In this month’s Pelican, with the help of Marcel Proust, Rector Alan reflects on the meaning of Lent and how we remember Christ’s sacrifice
Reading the four volumes of Marcel Proust’s ‘In Search of Lost Time’ (I’m currently half way through the third) is not for the faint hearted. Sentences run to half a page, paragraphs to two pages, a chapter to three hundred; and nothing really ever happens. Describing a dinner party takes longer than many a whole book and outward events fade before the immediacy of those remembered. Opening a seam of recollection the writer rambles on, allowing one observation to suggest another, before returning to where he had begun, by which time you (the reader) have forgotten where that was and are past caring; on top of which nothing really ever happens.
Yet the work remains an extraordinary testament to the power of memory and the gift of language, even though a memory and a language lodged in an over-sensitive, precious and privileged individual who moved in the higher echelons of late nineteenth century French society soon to be disturbed beyond measure by the first war, whose end will be commemorated this year. With infinite mental patience and a precision of expression rarely found elsewhere, he watched society around him, obedient to convention on the one hand and mischievous towards it on the other. He does not rant, has few strong opinions, swims with the tide; yet he penetrated its mores, its prejudices, its soul.

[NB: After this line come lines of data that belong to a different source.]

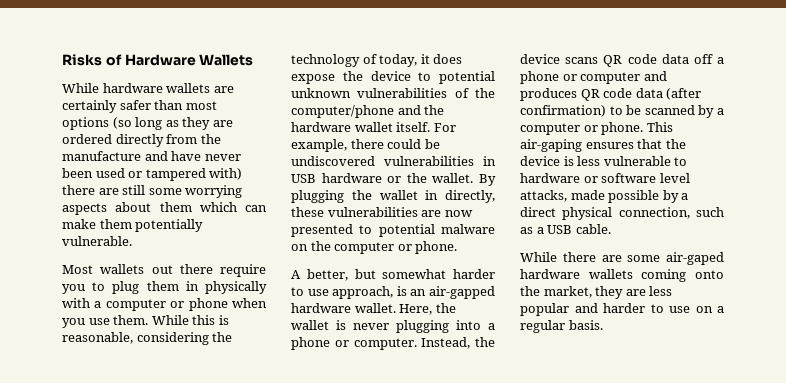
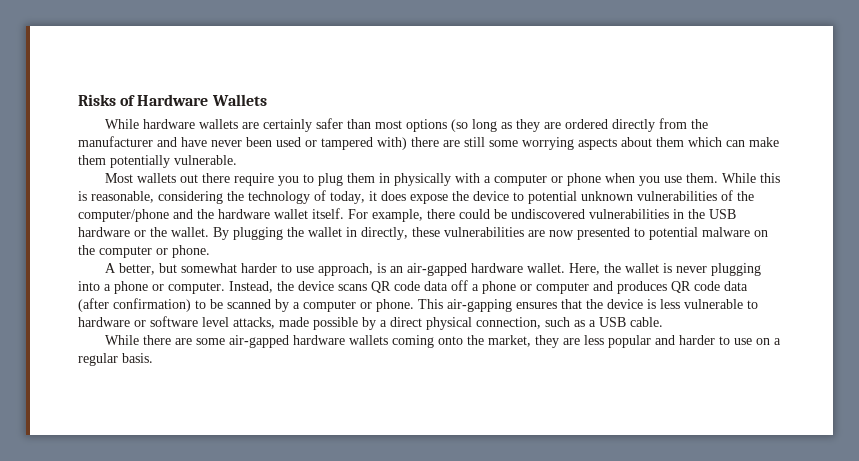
[62,151,141,161] manufacture -> [78,136,153,147] manufacturer
(496, 161) none -> [688,209,705,219] the
[520,139,582,152] air-gaping -> [447,299,512,312] air-gapping
[666,252,724,265] air-gaped -> [229,335,290,348] air-gapped

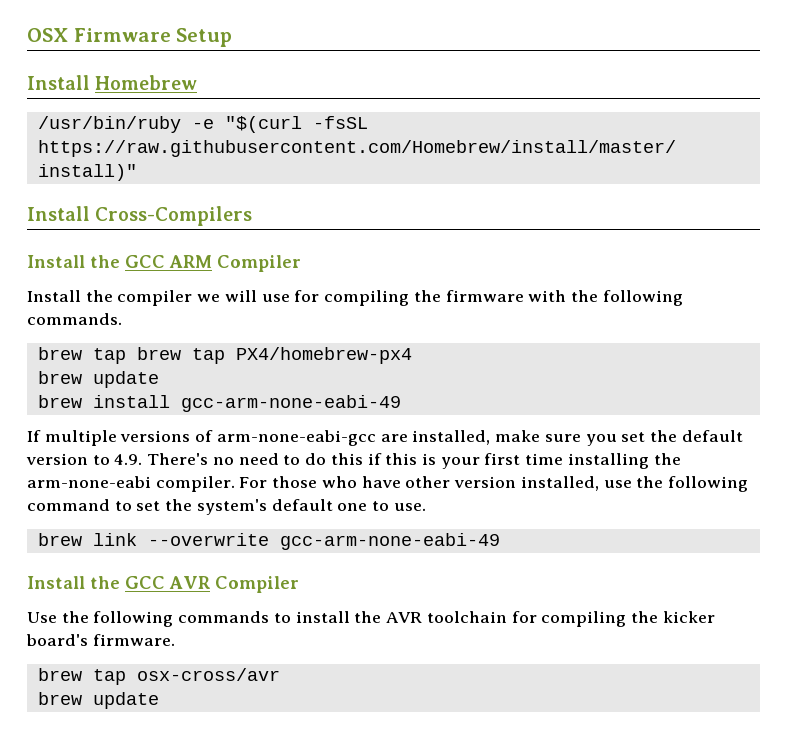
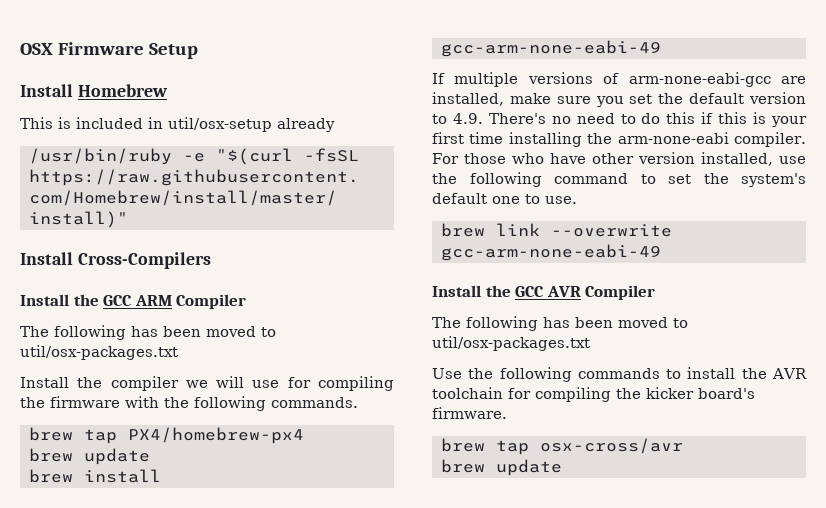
(198, 82) none -> [20,117,335,132] // This is included in util/osx-setup already
(301, 263) none -> [20,325,276,340] [20,345,178,360] // The following has been moved to util/osx-packages.txt
[136,347,225,364] brew tap -> (117, 436) none
(299, 584) none -> [432,316,688,331] [432,336,590,351] // The following has been moved to util/osx-packages.txt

Then, later still, came the remembering and the remembering lasted longer than the events remembered. The force of the work is in the honesty of its perception, brutal at times and often inflicted on himself. I can’t imagine he would have made a good friend. He was often ill, and perhaps it was that circumstance (having to withdraw from the society of others) which developed in him an introspective eye and, later still, a desperate need to bring back vividly into the mind his journey from child to adulthood. It is not so much what he sees that brings the reader back again and again as the act of seeing, not so much what is remembered (amusing and antique as it is) as the act of remembrance.
[But here, a preview: I have in mind the power of remembering Christ and how we are to connect who we are with who he was and is.]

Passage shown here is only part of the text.